Fast 30 Jahre später wird aufgrund des gleichen Gesetzes erneut ermittelt. Wieder scheinen solche Geheimbünde innerhalb der politischen Klasse entstanden zu sein. Vor einem Jahr war es eine Gruppe, die nach ihrem Auffliegen in Erinnerung an die P 2 „P 3“ genannt wurde. Jetzt wird gegen eine weitere Gruppe ermittelt, bei der man einfachheitshalber weiterzählt und sie „P 4“ nennt. Ermittelt wird aufgrund ähnlicher Delikte wie vor 30 Jahren, wenn auch der Punkt „physische Liquidierung“ fehlt: Korruption, Amtsmissbrauch, illegale Finanzierung, Erpressung, Nötigung von Staatsorganen. Und auch jetzt stießen die Ermittler wieder auf erhebliche Geldbewegungen, bei denen die Empfänger kaum weniger interessant sind als die Geber. So flossen im Februar und März dieses Jahres 8 Mio. € Marcello Dell’Utri zu, dem Berlusconi-Freund und Zuarbeiter der Mafia, der letztes Jahr in zweiter Instanz zu 7 Jahren Gefängnis verurteilt wurde. Absender: Silvio Berlusconi.

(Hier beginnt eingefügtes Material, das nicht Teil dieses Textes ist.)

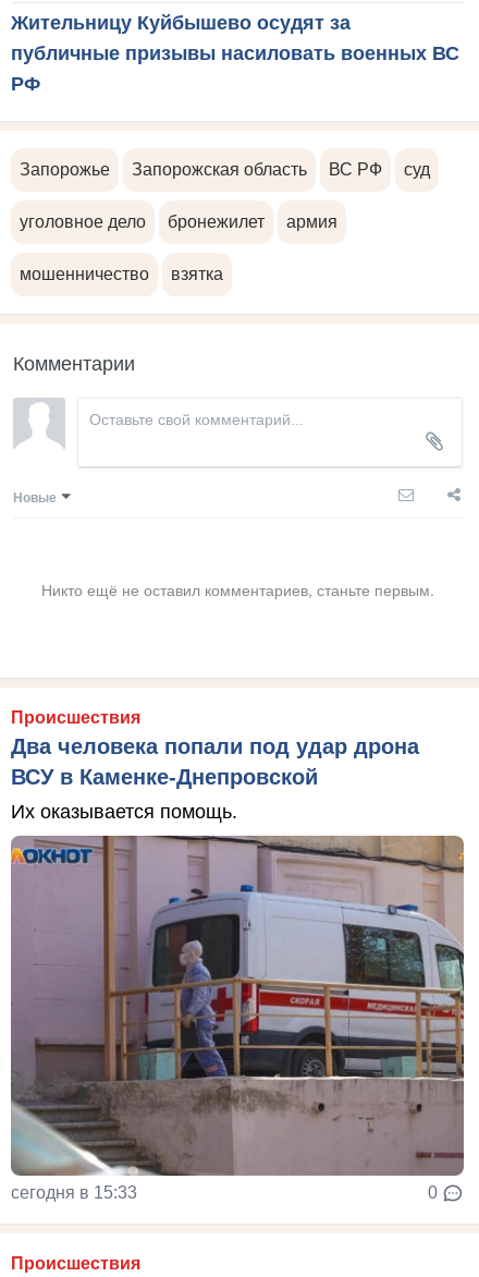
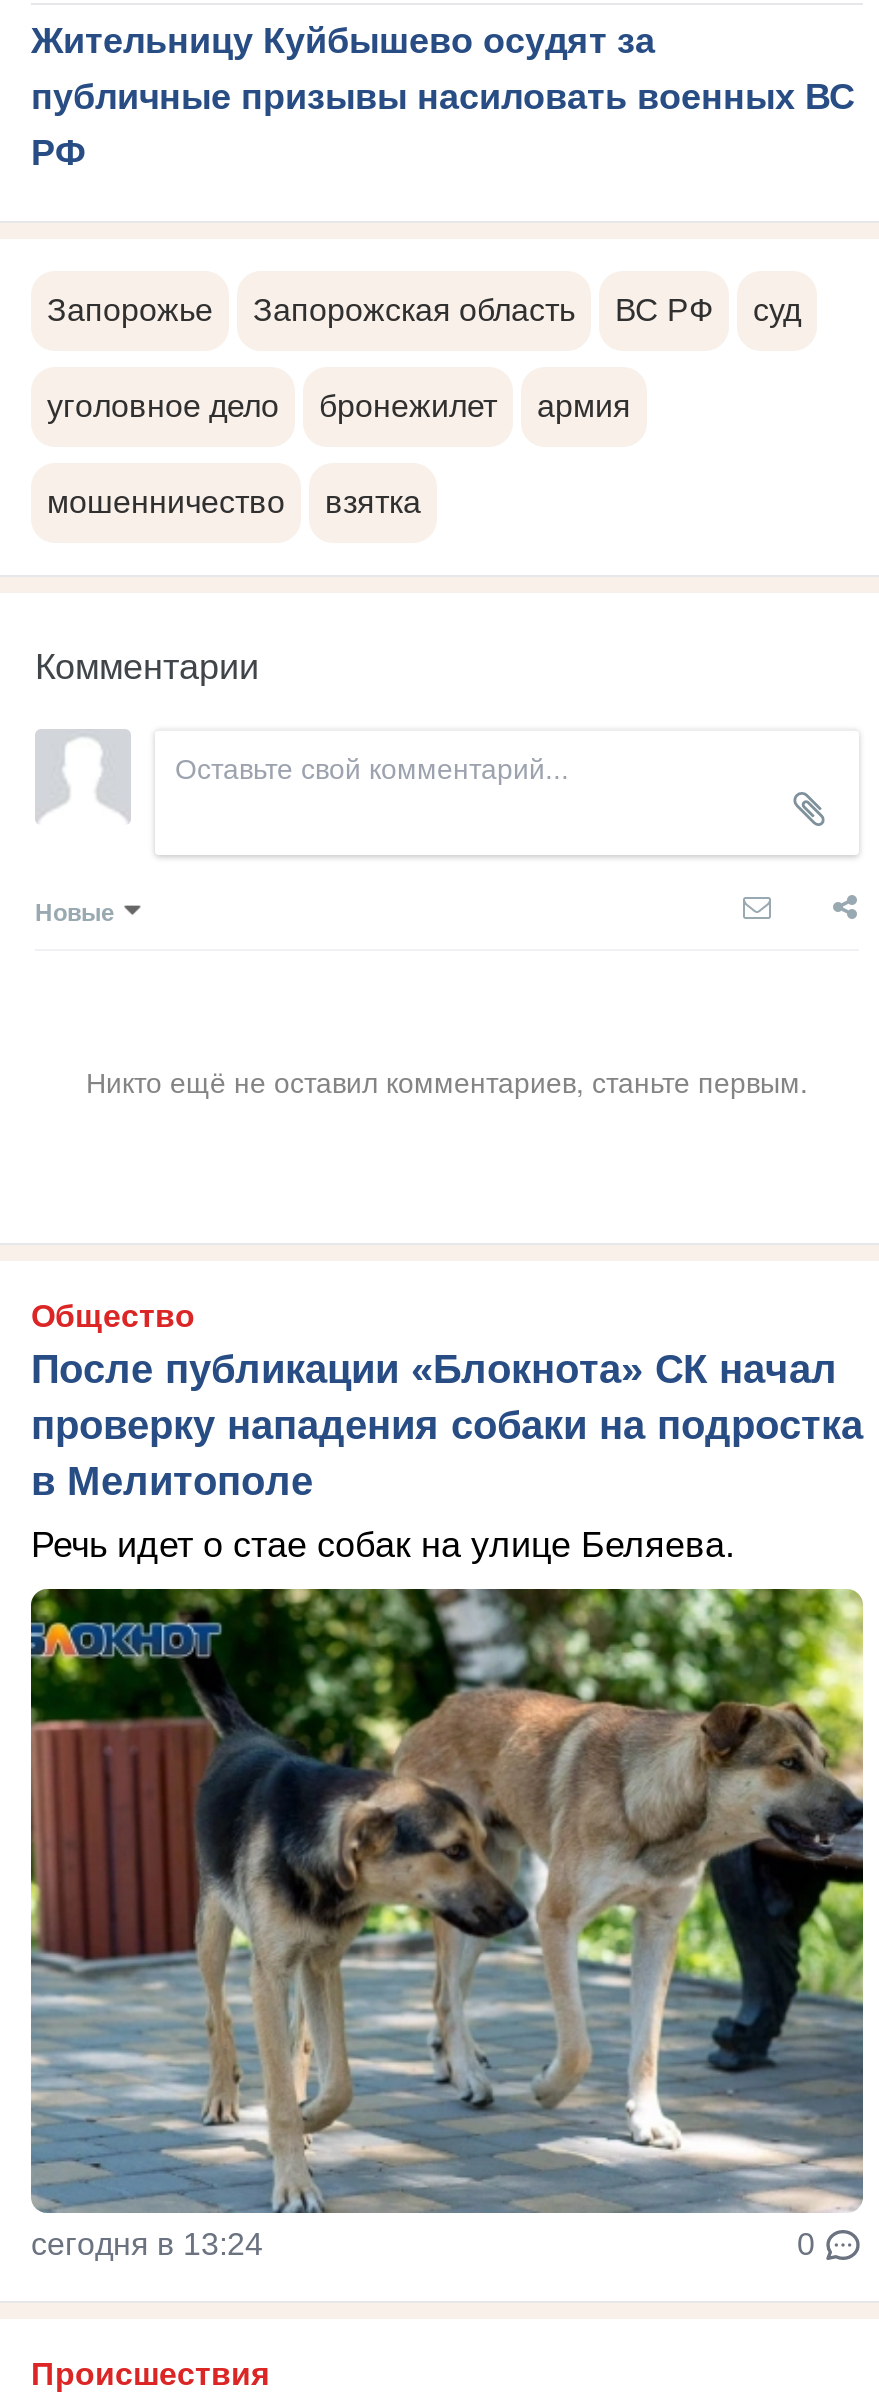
[11,708,419,789] Происшествия | Два человека попали под удар дрона | ВСУ в Каменке-Днепровской -> [31,1298,863,1502] Общество | После публикации «Блокнота» СК начал | проверку нападения собаки на подростка | в Мелитополе
[11,801,237,822] Их оказывается помощь. -> [31,1524,735,1564] Речь идет о стае собак на улице Беляева.
[10,836,465,1201] [image] | сегодня в 15:33 -> [29,1587,863,2260] [image] | сегодня в 13:24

Der Grund der 8 Mio.-Transaktion ist noch im Dunkeln. Auf jeden Fall sind wir damit wieder bei B. angelangt, also bei dem Mann, der stets dabei war. Schon bei der P 2 war er Mitglied (was B. zunächst verleugnete, aber inzwischen gerichtsfest ist), bei der P 3 war er als amtierender Ministerpräsident „der Mann im Hintergrund“, und bei der P 4 hat er, wie sich jetzt herausstellt, ebenfalls die Hände im Spiel. Die weitere Konstante dieser Geheimbünde ist die Präsenz von Leuten, die der Mafia nahe stehen: Vor einem Jahr war es Nicola Cosentino, der die Fäden zog, jetzt ist es wieder Dell’Utri, B.s alter Kampfgefährte.

Die P 2 zeigt, dass derartige Geheimbünde schon lange zur Macht in der italienischen Gesellschaft gehören. Aber es ist kein Zufall, dass sie wieder wie Pilze aus dem Boden sprießen, wenn ein Populist wie B. an der Macht ist. Seine Herrschaft beansprucht die direkte Verbindung zwischen Leader und „Volk“, was gleichzeitig bedeutet, alle Institutionen der demokratischen Transparenz, Repräsentanz und Verrechtlichung nur noch als Störfaktoren zu behandeln. In diesem Sinne passt bei B. alles zusammen: Einerseits arbeitet er daran, die Institutionen der Demokratie nicht nur möglichst zu übergehen, sondern auch auszuhöhlen und zu zerstören. Andererseits bewegt er sich selbst aktiv im Dunkel obskurer Seilschaften, die den Ausbau ihrer Machtpositionen mit „geschmierten“ Geschäften verbinden. Das ist sein Reich, er bewegt sich darin wie ein Fisch im Wasser. Und man kann es als sein persönliches Wunder betrachten, dass es ihm gelungen ist, bis heute die damit verbundene Doppelrolle zu spielen. Eine Doppelrolle, die manche „Interessenkonflikt“ nennen, aber für ihn Interessenidentität ist. Und wenn es Wahnsinn ist, so hat es doch Methode. Leute wie B. brauchen den schwachen Staat.